Output of the program:

❯ go run ./findInvalidIPv4.go logfile.log
[192.168.000.254] : [.000.] : 192.168.000.254 - - [13/Sep/2006:07:01:51 -0700] "PROPFIND /svn/[xxxx]/[xxxx]/trunk HTTP/1.1" 401 587 10 bad
[092.168.000.254] : [ 092.] : 092.168.000.254 - - [13/Sep/2006:07:01:51 -0700] "PROPFIND /svn/[xxxx]/[xxxx]/trunk HTTP/1.1" 401 587 9 bad
[123.234.345.001] : [.345.] : 123.234.345.001 - - [13/Sep/2006:07:01:51 -0700] "PROPFIND /svn/[xxxx]/[xxxx]/trunk HTTP/1.1" 401 587 8 bad
[  345.234.123.1] : [ 345.] : 345.234.123.1 - - [13/Sep/2006:07:01:51 -0700] "PROPFIND /svn/[xxxx]/[xxxx]/trunk HTTP/1.1" 401 587 6 bad
[ 092.168.72.177] : [ 092.] : 092.168.72.177 - - [22/Dec/2002:23:32:14 -0400] "GET /favicon.ico HTTP/1.1" 404 1997 www.yahoo.com "-" "Mozilla/5.0 (Windows; U; Windows NT 5.1; rv:1.7.3)..." "-" 5 bad
[ 123.234.05.100] : [ .05.] : 123.234.05.100 - - 2 bad
[123.234.005.100] : [.005.] : 123.234.005.100 - - 1 bad

Output explained:

  • first column [...] its the full bad IP where bad octet been found
  • second column [...] its the bad octet ... first match is enough
  • third column is the full line passed to above func

Can some one point me what I am missing and why the 001 at the end is not matching the pattern ?

Thanks

nonus25
  • 343
  • 2
  • 10
  • 2
    The regex has other problems too, check "100.100.100.100" - it will complain about all the "00" since the leading "\." is optional. Apart from that it is unclear what `input` actually contains. Is it really a string with only the IP inside? Or is it the full line, i.e. there is white space after the IP and not end of string? – Steffen Ullrich Mar 05 '22 at 20:01
  • https://stackoverflow.com/questions/5284147/validating-ipv4-addresses-with-regexp – selbie Mar 05 '22 at 20:10
  • 1
    Seems to match, whats the problem ? Just need multi-line mode flag for the `$` end of line. https://regex101.com/r/MWzN2J/1 and https://www.debuggex.com/r/jRY4QqbQqxHWMqDQ. Note that `(\.?)` at the beginning is not really what you want.

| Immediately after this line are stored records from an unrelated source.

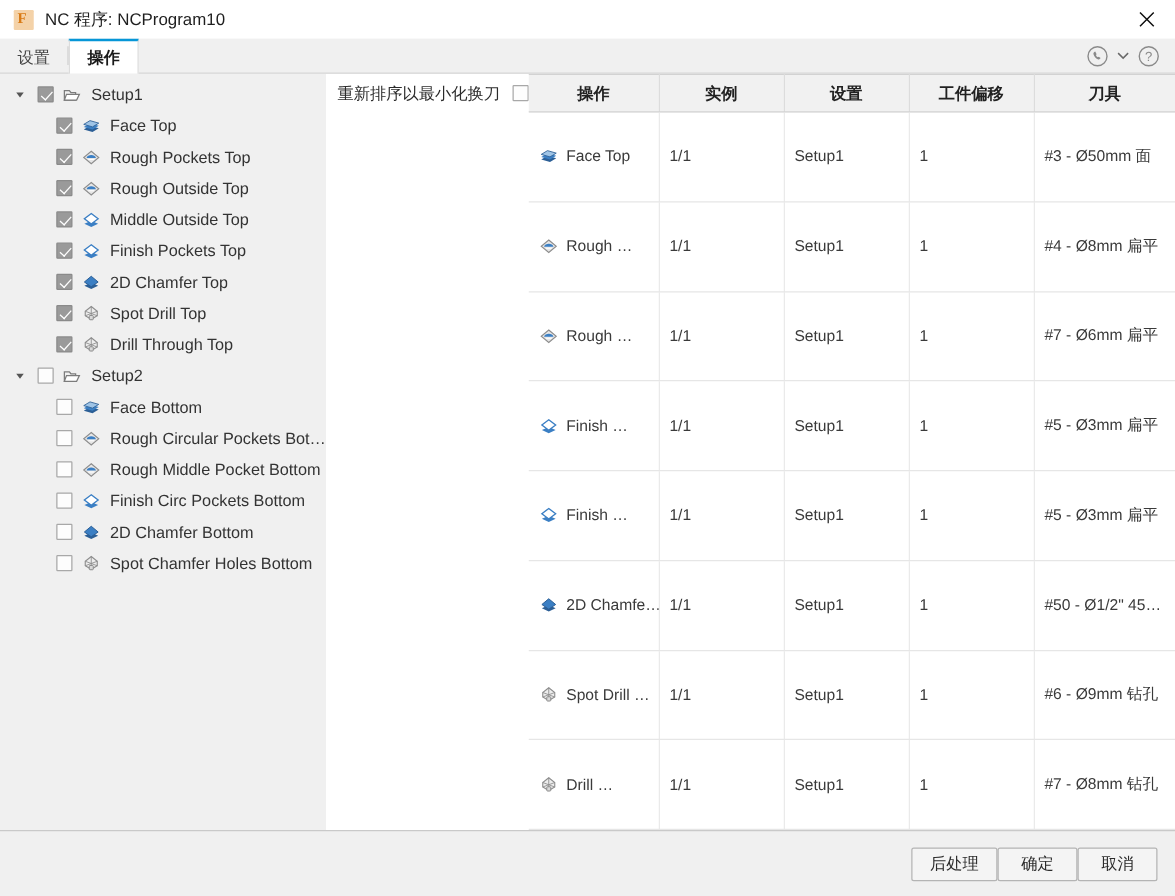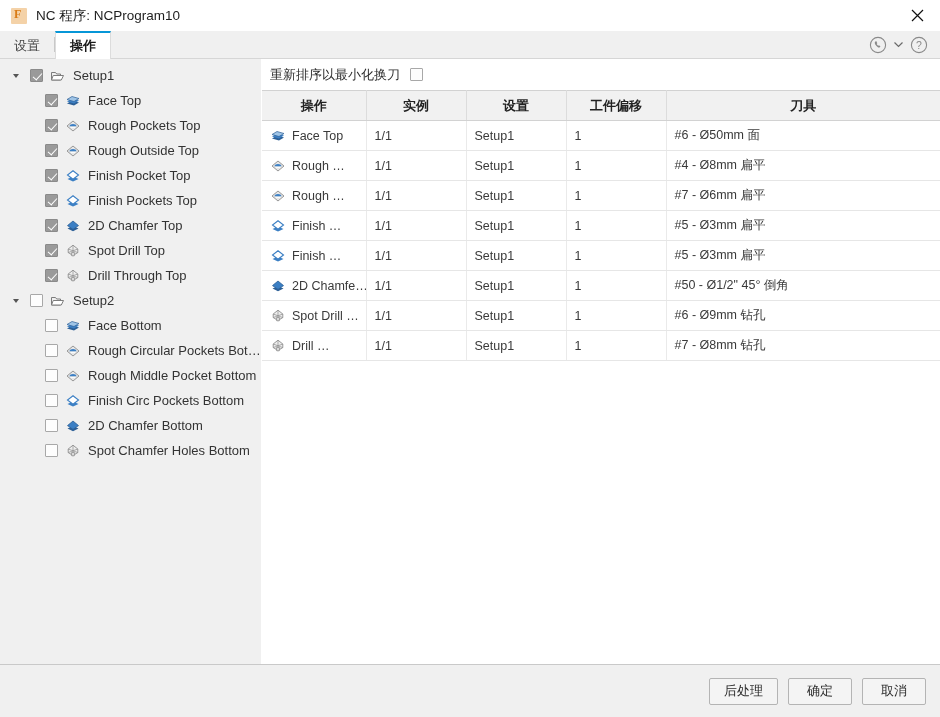"重新排序以最小化换刀" .panel { flex-direction: column -> row }
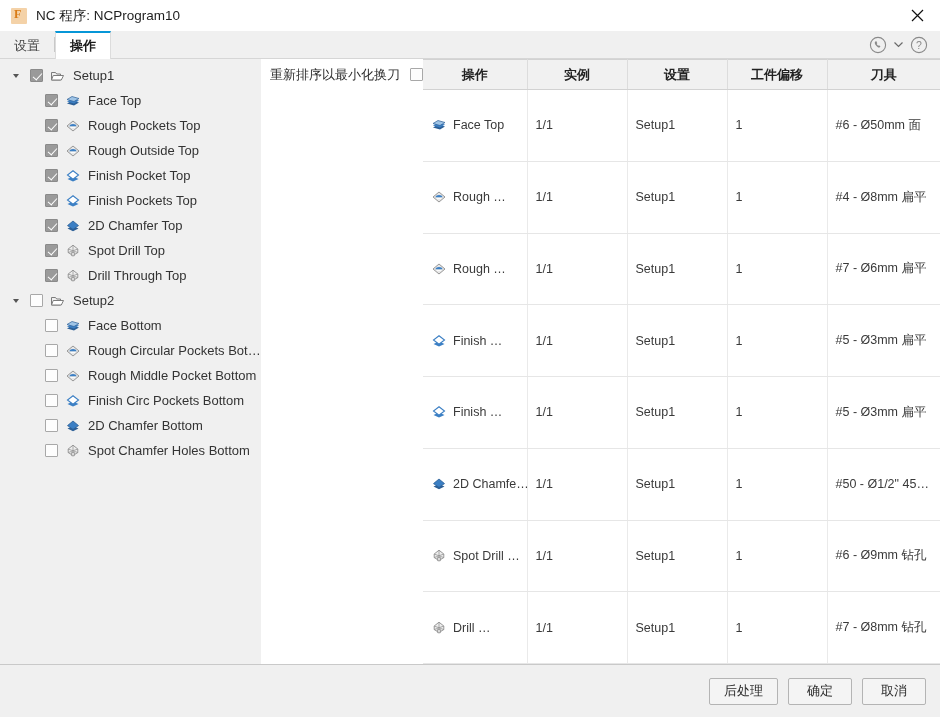"#6 - Ø50mm 面" td { text: 6 -> 3 }
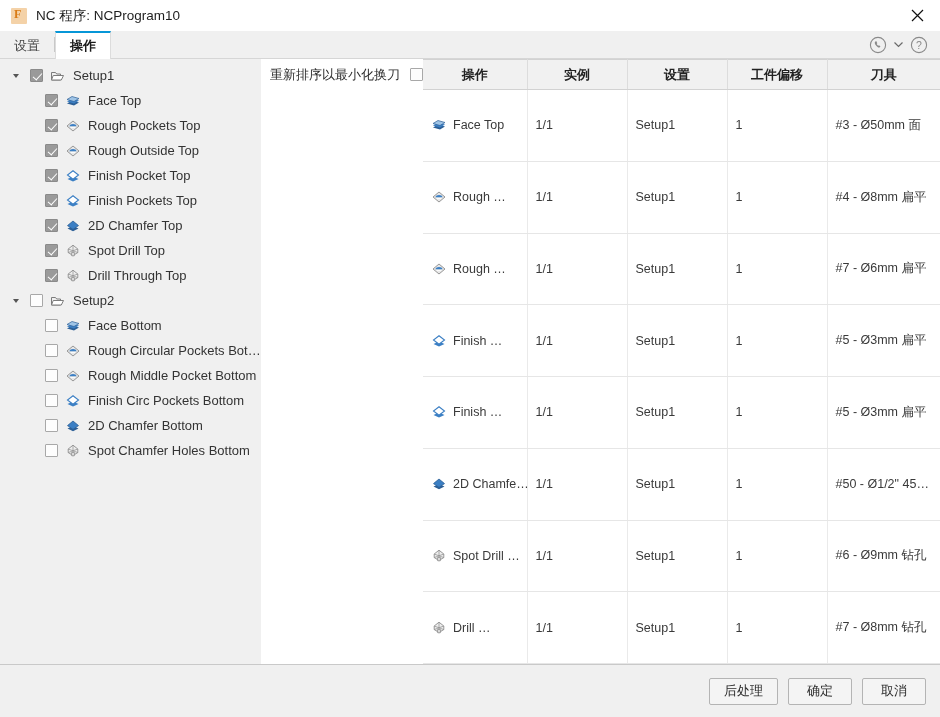"Finish Pocket Top" span.tlabel { text: Finish Pocket -> Middle Outside }
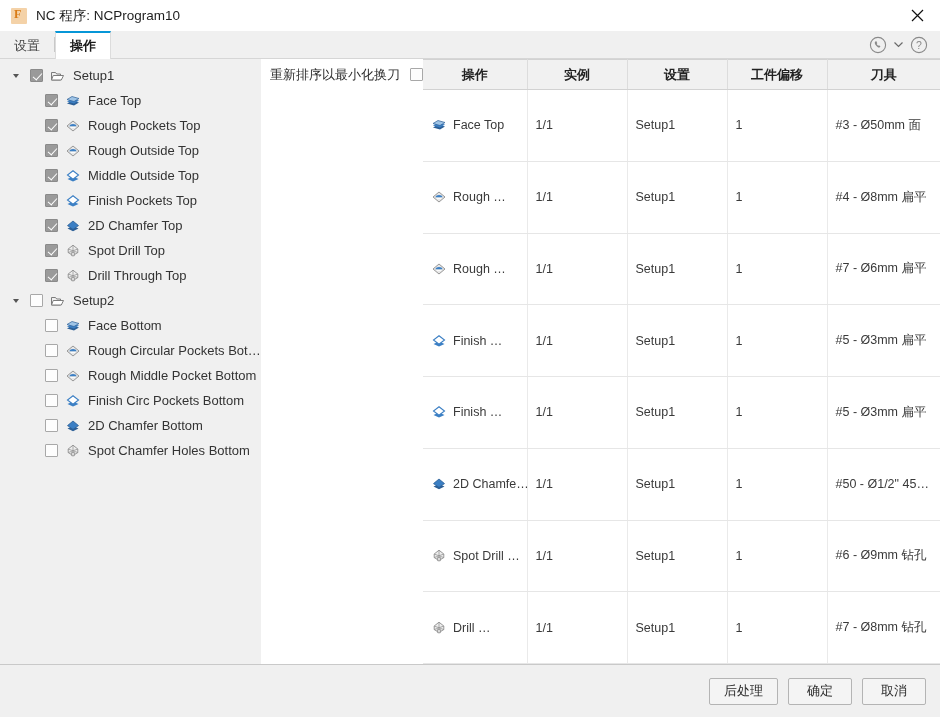"后处理" .footer { gap: 10px -> 0 }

Probably `(\.|^)` is better. – sln Mar 05 '22 at 21:49
  • @sin yes i agree with you `(\.|^)` is better as first group and its also fixing issue missed by me with 100.100.100.100 octet ... but if u looked at any of the above URL for debugging regex.. they are showing that ips with 123.234.145.001 123.234.145.01 should be catch it ... but seems in go they do not seems to be reflected in the results. – nonus25 Mar 06 '22 at 10:14
  • @selbie the link u provided is looking for good IPs where good octet is specified `(25[0-5]|2[0-4][0-9]|1[0-9][0-9]|[1-9]?[0-9])` in that group, so what i wanna achieve here is similar thing but opposite to what u have in that link ... and of course i read that before i submitted this request, thanks for the info – nonus25 Mar 06 '22 at 10:23
  • @SteffenUllrich as showed above, the input is a log file which read the text line by line and its finding the bad IP octet in the line .. so as u could see in example `input` mean line of text from the log file .... like this https://regex101.com/r/BYyn1Q/1 – nonus25 Mar 06 '22 at 10:49
  • @nonus25: *" as showed above, the input is a log file ..."* - then the string does not end at the IP address but at a space. Thus you cannot match the end with `($|\.)` but also need to take white space into account: `($|\.|\s)`. – Steffen Ullrich Mar 06 '22 at 11:28
  • What are you really trying to do? Is this an academic exercise? Because invalid IP addresses showing up in a log file is kind of a weird thing to begin with. Wouldn't it be easier to do this without a regex - especially if you are coding in Go. – selbie Mar 06 '22 at 19:20

2 Answers2

1

Your group 3 at the end:

($|\.)

Insists on either a dot or end-of-line character appearing after the last octet. That's fine for the first three octets that are guaranteed to have a . proceed it. But it won't work for the last one.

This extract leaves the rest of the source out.